**About this exercise:**
Return every line in the entries below where the word "Downloads" shows up.

--

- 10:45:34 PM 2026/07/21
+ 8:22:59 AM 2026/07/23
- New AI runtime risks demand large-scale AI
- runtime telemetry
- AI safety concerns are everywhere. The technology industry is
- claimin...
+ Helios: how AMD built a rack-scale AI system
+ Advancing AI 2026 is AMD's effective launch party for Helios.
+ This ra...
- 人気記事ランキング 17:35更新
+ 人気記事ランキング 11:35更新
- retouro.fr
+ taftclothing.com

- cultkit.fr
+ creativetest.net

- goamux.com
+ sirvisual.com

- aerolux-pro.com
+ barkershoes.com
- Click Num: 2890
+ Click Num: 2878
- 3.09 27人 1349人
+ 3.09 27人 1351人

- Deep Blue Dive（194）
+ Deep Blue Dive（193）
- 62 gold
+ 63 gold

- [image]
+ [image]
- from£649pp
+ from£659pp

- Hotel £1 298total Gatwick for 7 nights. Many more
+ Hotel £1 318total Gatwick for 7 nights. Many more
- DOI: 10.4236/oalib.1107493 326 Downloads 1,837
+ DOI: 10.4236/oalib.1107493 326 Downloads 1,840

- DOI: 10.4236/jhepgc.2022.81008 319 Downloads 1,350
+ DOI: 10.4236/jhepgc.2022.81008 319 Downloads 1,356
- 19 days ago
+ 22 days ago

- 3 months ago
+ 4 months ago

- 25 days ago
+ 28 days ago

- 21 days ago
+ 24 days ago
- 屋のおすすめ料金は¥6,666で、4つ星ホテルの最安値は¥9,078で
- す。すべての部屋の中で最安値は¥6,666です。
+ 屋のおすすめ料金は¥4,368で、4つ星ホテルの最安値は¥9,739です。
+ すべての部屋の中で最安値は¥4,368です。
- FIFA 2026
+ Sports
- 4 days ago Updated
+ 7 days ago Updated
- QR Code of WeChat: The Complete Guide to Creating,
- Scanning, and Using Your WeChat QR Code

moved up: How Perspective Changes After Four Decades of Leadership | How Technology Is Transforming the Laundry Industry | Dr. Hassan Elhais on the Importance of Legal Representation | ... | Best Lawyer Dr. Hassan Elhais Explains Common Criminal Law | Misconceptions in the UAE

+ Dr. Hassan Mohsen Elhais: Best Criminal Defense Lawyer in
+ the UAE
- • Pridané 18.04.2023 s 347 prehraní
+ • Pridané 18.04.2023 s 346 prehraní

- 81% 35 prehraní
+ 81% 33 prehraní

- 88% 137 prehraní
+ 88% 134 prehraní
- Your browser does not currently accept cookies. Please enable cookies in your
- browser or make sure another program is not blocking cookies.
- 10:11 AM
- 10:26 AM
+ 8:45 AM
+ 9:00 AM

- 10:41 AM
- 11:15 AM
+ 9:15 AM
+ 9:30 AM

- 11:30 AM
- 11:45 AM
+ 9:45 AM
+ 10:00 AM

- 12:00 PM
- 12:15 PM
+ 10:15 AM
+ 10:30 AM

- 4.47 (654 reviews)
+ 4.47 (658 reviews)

--

**Answer below:**
- DOI: 10.4236/oalib.1107493 326 Downloads 1,837
+ DOI: 10.4236/oalib.1107493 326 Downloads 1,840
- DOI: 10.4236/jhepgc.2022.81008 319 Downloads 1,350
+ DOI: 10.4236/jhepgc.2022.81008 319 Downloads 1,356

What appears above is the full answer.